What? What would I have said? Thank you for not killing me? Thank you for healing me when you could have let me die?
I don’t know what I would have said, and now I’ll never find out. He’s gone, the hoofbeats are growing louder, and I have to get a grip on myself.
Three riders come around the bend in the road, all wearing the Dell’s colors, swords at their hips. They see me, and the lead rider hauls back on his reins.
“Miss. What are you doing on the road alone?”
“I … I am Princess Alleria.” There’s a tremor to my voice that I don’t have to fake. “I?—"
“Gods above!” His eyes go wide. “Is that … Markus, that’sher!That’s the missing princess. Go back and inform Cowen.”
One rider wheels his horse around, and spurs it back toward the Dell. The remaining two stare at me.
“Where have you been?” The first rider dismounts and walks toward me cautiously, eyes scanning me from head to toe. “Are you hurt?”
“I … I escaped.” The lie comes smooth and easy. “While the fae … while it was distracted. I ran.”
Why am I lying for him? Why aren’t I telling them the truth? Why aren’t I screaming that he’s close by somewhere?
But I know why.
You told the serving girl I was a pet. You told the seamstress your father bought me. You spent the night in a room with me. What do you think the guards will see when they find us? A kidnapped princess, or a woman who helped a fae escape?
Every lie I told to survive has become a link in a chain of deception. If I tell the truth now—that he took me prisoner, and threatened to kill me—they’ll ask why I bought him clothes, why I sat in the common room and fed him while he knelt at my side … Why I shared his bed. The guards witnessed what happened there.
He knew. He knew what he was building around me, and I was blind to it.

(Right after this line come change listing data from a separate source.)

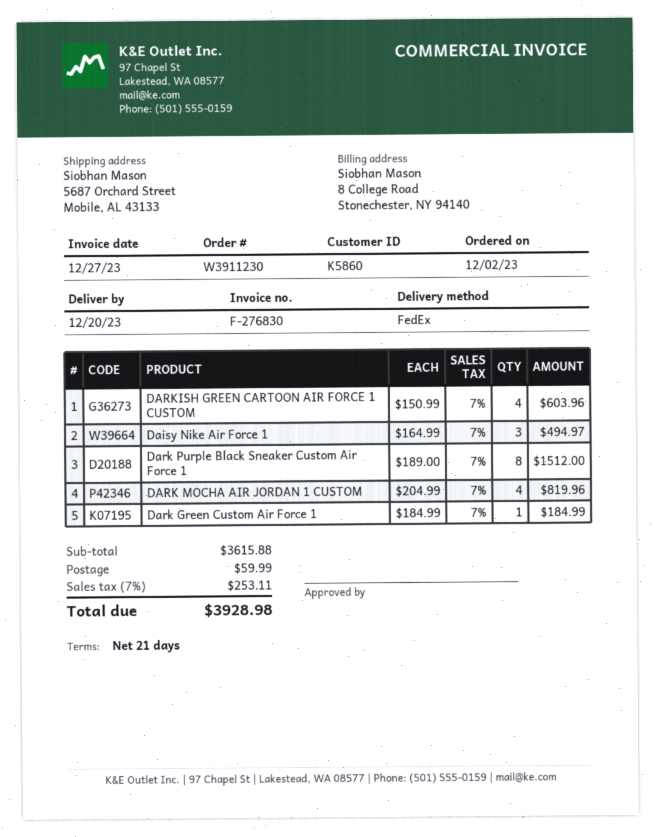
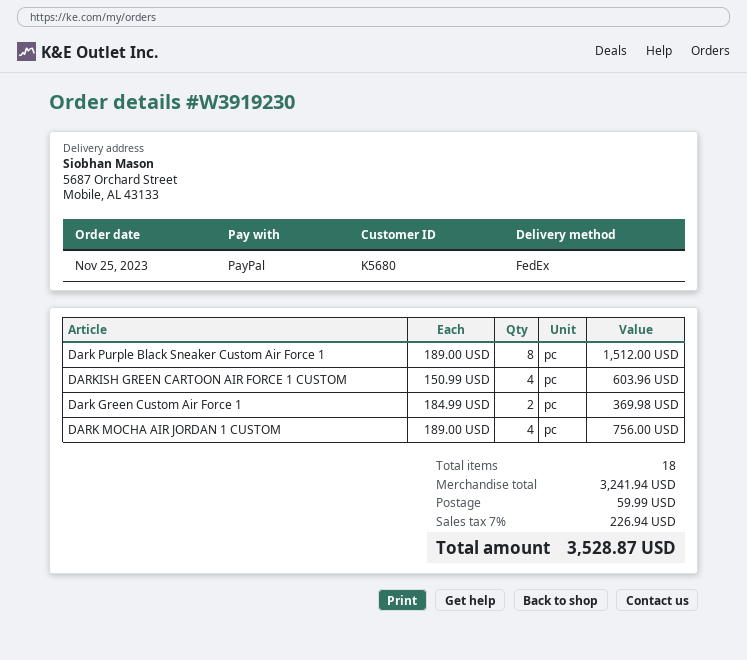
order number: W3911230 -> W3919230
order date: 2023-12-02 -> 2023-11-25
customer number: K5860 -> K5680
Daisy Nike Air Force 1: 3 x 164.99 = 494.97 -> none
DARK MOCHA AIR JORDAN 1 CUSTOM: 4 x 204.99 = 819.96 -> 4 x 189.00 = 756.00
Dark Green Custom Air Force 1: 1 x 184.99 = 184.99 -> 2 x 184.99 = 369.98
subtotal: 3615.88 -> 3241.94
tax: 7% = 253.11 -> 7% = 226.94
total: 3928.98 -> 3528.87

“You’re safe now, my lady.” The rider’s voice cuts through my thoughts. “We’ve turned the entire region upside down searching for you.”
Safe.
“Allow us to take you back to the Dell. Your companions refused to leave. Your handmaiden was returned to the palace, but your guards remained to search for you. They wouldn’t give up.” As he speaks, he helps me onto his horse, then mounts behind me, sliding an arm around my waist to keep me steady. The remaining rider brings his horse to our side, and they turn as one back toward the Dell.
I look back over my shoulder at the empty road. Cairn could be ten feet away, and I’d never know. Or he could be miles away, I know how fast he can move, I have no doubt he could put enough distance between us that no one would find him if I told the truth.
I open my mouth to warn them, then close it again.
The Dell appears ahead, and we ride through the gates toward the wooden lodge with smoke curling from its chimney. My gaze goes to the fenced enclosure where I first saw him. It’s empty, the post he was restrained at standing bare, with the chains heaped at its base.
I can still see him there. His head bowed under the weight of those antlers, with gray-green skin that I thought was his natural coloring. The iron collar wrapped around the ruin of his throat.
The courtyard is crowded with people, but my gaze is searching for one person only. My heart picks up speed when I see him, tears stinging my eyes.
Brennan pushes through the people milling around, reachingfor me before the horse has fully stopped. He lifts me down, his arms closing around me so tight I can barely breathe.
“Alleria.” His voice breaks on my name. I’ve never heard him sound like that. “Gods, girl. We thought?—”
“I know.” My face is pressed against his chest, and I breathe him in, letting the familiar scent of leather and horse and the soap he’s used for as long as I can remember fill my lungs. “I know what you thought.”
Someone wraps a blanket around my shoulders. Voices crowd in from all sides.
Is she hurt? Does she need a healer? What happened? Where was she?
I answer with the same words I gave the riders. I escaped. I ran. I’ve been lost, hiding from the fae, and trying to find my way back.
The lies come easier each time.
Huntmaster Cowen pushes through the crowd. He bows low, lower than he did when I first arrived, when I was just a patron instead of a scandal he’s desperate to survive.